Wednesday, July 28, 2010

Be Firm

I can't help but worry and I think that, plus my odd compulsion to be accommodating is what is causing me a lot of stress. For example, Sean didn't show up to meet the kids like he was supposed to, court ordered to, fine. Stressful? Annoying? Hurtful to the kids? Thoughtless as to my needs? Sure. It didn't bother me over much. It was the email he sent afterwords that sent my blood pressure through the roof. Not angry...just stressed. The fact it went to my lawyer, making it seem like I wasn't doing what was best for the kids, making me look bad. That made me feel awful. I did what I think he knew I would do and figured something out for him to see the kids. He never offered a plan. Never apologized. Never gave an explanation to me or the kids why he "couldn't" be there on time. I stuck my neck out and made it happen...again. So last Tuesday was the first time since May when I got the papers from the sheriff about Sean's motion that I have cried. I didn't even realize how stressed I was until I was talking to Cade's counselor alone about some stuff and I just broke down and cried. I cried again in my own session later that day. It was my first session with her but I had already met her and talked with her several times since 2007 concerning the kids so maybe I felt comfortable. I dunno. I mean I was telling her about my day and what I needed to do and her eyes widened and she said one thing she would like to work on with me and separating myself emotionally form Sean. Which I have done quite a bit and thought I was doing ok until this whole mess started up again. Second, to not do so much for everyone else. I thought I was already pretty selfish with my time as it was but not enough it seems. She said it was his responsibility as an adult to be there on time on Friday and the order was in place for a reason. If he doesn't make it then that's his consequence and I shouldn't have to try and solve the problem. I knew she was right and I told her in co-parenting counseling before we were told it might be best to just stick to the schedule. I am going to try harder in keeping to that and try to with stand Sean's negative reaction to that. In thinking about it I have NEVER asked him to change days with me. I have asked him a few times if he would like to pick them up earlier than we normally do, 1:30pm instead of 5:30, but that later time isn't an order, just what we have tried to keep routine.

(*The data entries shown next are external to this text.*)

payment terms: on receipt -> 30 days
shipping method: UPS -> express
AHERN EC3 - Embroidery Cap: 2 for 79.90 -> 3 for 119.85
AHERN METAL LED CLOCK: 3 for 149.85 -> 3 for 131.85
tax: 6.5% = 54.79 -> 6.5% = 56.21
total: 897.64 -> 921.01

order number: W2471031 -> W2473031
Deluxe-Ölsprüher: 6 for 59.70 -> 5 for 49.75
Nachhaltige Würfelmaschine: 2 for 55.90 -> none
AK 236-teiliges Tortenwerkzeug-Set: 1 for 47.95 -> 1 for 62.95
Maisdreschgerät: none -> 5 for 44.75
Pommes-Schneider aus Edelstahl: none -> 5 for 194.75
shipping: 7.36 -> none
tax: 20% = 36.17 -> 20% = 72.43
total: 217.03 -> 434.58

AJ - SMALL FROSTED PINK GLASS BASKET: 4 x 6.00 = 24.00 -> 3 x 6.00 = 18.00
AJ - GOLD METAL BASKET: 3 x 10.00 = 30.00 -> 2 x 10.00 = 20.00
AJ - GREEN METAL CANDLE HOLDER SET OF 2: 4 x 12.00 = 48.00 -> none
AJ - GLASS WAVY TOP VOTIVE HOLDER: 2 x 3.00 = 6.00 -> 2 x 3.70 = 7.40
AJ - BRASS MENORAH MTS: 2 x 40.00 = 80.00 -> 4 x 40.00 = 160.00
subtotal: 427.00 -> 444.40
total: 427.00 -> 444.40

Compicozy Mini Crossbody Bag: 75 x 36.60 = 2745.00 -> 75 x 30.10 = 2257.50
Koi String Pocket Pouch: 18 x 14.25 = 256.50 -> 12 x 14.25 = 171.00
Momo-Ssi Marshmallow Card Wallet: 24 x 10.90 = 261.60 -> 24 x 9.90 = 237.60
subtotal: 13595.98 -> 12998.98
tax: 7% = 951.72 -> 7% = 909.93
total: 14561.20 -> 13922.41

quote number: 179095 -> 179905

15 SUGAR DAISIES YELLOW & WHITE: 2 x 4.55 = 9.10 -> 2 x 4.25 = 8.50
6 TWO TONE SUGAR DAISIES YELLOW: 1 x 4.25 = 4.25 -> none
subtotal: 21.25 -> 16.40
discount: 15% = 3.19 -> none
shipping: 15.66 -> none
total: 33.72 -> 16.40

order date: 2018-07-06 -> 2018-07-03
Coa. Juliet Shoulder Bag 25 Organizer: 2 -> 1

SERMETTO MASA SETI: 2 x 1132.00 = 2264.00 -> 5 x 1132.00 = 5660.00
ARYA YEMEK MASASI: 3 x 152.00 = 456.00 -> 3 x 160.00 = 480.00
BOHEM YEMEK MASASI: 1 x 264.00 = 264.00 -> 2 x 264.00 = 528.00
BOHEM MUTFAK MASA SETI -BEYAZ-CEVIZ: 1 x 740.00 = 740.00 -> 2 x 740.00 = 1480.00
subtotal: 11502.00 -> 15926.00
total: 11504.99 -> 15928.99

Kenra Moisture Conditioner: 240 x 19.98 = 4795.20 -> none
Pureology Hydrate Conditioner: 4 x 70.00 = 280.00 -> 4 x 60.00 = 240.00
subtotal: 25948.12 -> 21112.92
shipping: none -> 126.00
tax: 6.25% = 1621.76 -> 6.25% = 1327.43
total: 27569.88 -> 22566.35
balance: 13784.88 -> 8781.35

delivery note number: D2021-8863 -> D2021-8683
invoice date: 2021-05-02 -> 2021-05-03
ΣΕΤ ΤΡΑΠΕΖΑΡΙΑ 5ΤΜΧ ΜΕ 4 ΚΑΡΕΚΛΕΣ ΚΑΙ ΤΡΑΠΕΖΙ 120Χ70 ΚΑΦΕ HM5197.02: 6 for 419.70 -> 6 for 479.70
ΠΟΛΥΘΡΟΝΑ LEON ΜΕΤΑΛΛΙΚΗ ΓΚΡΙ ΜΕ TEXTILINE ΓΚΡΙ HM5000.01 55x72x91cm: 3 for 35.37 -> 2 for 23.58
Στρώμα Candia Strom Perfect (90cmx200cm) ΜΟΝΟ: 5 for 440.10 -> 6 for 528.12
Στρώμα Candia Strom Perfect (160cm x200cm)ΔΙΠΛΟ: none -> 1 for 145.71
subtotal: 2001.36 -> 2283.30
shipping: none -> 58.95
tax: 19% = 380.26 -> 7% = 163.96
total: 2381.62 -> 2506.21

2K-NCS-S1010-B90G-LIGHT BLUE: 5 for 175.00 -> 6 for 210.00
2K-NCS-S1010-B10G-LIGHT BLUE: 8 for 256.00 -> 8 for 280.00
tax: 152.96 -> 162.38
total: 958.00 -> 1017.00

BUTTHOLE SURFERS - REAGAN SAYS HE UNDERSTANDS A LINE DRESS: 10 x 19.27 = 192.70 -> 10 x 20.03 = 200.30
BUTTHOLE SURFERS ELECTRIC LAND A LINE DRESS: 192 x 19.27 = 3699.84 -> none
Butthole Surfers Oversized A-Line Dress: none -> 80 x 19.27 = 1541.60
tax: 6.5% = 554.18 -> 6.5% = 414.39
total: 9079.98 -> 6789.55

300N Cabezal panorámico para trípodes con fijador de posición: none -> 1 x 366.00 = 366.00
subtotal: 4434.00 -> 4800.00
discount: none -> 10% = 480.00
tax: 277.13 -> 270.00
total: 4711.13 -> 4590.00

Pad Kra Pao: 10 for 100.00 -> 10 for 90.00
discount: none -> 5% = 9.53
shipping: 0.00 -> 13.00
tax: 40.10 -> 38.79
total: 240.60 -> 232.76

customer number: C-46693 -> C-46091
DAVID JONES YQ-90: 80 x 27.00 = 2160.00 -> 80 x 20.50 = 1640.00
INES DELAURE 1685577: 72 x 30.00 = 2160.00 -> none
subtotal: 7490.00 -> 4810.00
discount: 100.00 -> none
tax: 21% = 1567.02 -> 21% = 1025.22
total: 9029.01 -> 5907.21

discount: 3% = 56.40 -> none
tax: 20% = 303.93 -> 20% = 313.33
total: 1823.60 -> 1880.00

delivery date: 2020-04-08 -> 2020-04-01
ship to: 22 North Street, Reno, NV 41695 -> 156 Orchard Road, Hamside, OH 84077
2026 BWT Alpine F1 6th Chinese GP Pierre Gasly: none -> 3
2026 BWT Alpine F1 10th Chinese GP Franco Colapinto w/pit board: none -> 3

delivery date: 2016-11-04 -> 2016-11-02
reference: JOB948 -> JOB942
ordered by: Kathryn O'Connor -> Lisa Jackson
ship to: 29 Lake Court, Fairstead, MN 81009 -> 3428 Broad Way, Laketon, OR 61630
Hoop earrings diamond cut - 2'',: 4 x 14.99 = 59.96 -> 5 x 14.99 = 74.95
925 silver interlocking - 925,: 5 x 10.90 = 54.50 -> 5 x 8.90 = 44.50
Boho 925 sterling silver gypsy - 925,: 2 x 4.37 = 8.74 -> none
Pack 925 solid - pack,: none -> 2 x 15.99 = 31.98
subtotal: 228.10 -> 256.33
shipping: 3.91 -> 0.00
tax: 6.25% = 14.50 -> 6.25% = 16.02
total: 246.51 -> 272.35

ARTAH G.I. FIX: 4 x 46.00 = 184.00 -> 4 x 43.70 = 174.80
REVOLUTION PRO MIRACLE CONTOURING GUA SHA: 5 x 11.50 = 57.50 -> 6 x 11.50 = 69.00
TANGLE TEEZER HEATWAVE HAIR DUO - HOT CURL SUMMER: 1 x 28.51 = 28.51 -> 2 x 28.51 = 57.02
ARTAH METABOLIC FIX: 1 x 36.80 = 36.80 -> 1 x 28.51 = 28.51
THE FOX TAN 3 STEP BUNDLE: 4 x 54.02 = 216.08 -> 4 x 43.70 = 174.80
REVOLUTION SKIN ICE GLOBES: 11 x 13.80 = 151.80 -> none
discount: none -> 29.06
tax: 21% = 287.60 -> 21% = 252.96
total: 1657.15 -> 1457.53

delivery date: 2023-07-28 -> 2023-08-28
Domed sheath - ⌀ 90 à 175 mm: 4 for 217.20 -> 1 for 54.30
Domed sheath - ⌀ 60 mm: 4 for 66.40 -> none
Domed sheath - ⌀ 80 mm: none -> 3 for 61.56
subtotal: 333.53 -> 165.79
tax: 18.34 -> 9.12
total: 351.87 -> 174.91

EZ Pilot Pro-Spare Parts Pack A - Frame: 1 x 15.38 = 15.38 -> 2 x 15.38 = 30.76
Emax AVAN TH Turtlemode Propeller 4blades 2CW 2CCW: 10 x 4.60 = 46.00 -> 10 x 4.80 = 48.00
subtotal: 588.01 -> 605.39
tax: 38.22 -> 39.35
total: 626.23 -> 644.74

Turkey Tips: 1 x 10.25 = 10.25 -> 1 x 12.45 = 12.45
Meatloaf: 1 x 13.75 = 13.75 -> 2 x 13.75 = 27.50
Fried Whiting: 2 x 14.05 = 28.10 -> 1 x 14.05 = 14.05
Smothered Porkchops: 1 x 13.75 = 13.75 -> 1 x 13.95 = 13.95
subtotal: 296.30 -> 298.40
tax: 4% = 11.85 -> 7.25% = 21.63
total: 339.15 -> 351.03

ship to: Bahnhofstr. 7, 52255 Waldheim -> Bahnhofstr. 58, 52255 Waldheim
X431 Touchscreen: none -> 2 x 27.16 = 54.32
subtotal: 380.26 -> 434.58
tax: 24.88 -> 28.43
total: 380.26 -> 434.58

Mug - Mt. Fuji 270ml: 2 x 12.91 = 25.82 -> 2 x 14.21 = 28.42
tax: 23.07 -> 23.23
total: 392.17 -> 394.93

My day yesterday was along these lines, got up a 5am and got ready for the boat, got Cade and Sofie ready, dropped Sofie off after calming her down about leaving me, when to the grocery store and realized I left my bank card at home, took Cade to his session, cried and learned of some more of Sean's crap, tried to drop Cade off and missed the boat, he was upset and I teared up again feeling like I had failed him, went to wal-mart to pick up stuff for the library, one of the houses I clean and for the man I take care off as well as a few things for myself with what cash I had on me, ate lunch in the car I had snagged earlier that morning at the grocery store, dropped the freight off and Cade, searched for my new counselor's office I had never been to and got lost, filled out MORE paperwork once I found her, saw her and cried again, went to the bank, parked the car, walked to the bay lines, met up with two classmates to car pool the the testing place for our EMT national exam, got fingerprinted and got all but patted down to take the darn thing, worried I either did really well or failed miserably since we were in and out in half an hour (the other two only tested half an hour as well), was treated to a fish taco and a drink afterwords which was nice, my pants tore and are now unrepairable which is bad, missed the last boat but was able to take the fire boat home. I was so tired I didn't even put all my groceries away when I got home which I had to ask someone to pick up for me on the 4pm ferry since I didn't get home until nearly 8pm. An almost typical day. I'm not complaining but I guess when viewed from the outside it seems a bit much? Today I was up at 5am and cleaned up the house a bit, went to the nursing job, I am at the library now, will go home to babysit and take the scrapper with me to clean a house, then I will be going back to the nursing job which now will be evening work as well as mornings every night for at least another week maybe two. I figure I may want to drop dead in the short term but things will slow down in the winter time and I need the extra money now.

I haven't heard yet if the court has decided to cancel next month's hearing for child support yet. I hope so very much they do. I figure we can visit the issue in September anyway at the mediation/pretrial hearing anyway. Pray..pray ...pray. I tell myself, sufficient unto the day, about a hundred times a day. I am not sure it's working yet.

Oh, and the crap I mentioned earlier..Sean called Cade's counselor again and asked her if she would be his family's (him, his new wife and Cade) counselor and then asked her if she would also be our co-parenting counsleor. I was already wiping tears away by the time she told me this and I laughed a bit and said that would be a conflict of interest. She totally agreed and had already told him no on both counts. She said to him Cade is her client (which she has told him numerous times) and that if in the course of HIS sessions she deemed it worth it to have him and or kathryn there then they would do that. She told him to go through the system and get enrolled to see someone for his family and for us if that is what he wanted to do. She said she thinks he told her he was doing that. He could have been blowing smoke about that or not, who knows. I told her the name of the person we had seen there before and she nodded and said Sean told her he didn't want to see Paula again. I told my own counsleor about that and she said that Sean may not have liked what Paula had been telling him but he will find that will be the case with anyone he sees. Counsleors aren't there to just tell you how right you are. He had seen someone else there and I forgot to mention that to Cade's counselor I will have to do that next week. Sean had said she was appalled with MY behavior with getting Connor into seeing a pdoc the first time. So, we'll see.

1 comments:

Carol said...

I think Sean is getting closer and closer to the "breaking point". It appears that his marriage isn't as stellar as he wants it to appear, and more people are seeing thru his stupidity. The tough part is that you're apparently going to have to put up with a big bunch of stinking sh** until he breaks. He's not making this easy on you, for sure.

And I think he's lying about nearly everything, or at a minimum, stretching and twisting the truth. I think the helping professionals in your lives are going to see that, too. He is a vile, evil person, and I'm so sorry for what he's done to you and the kids.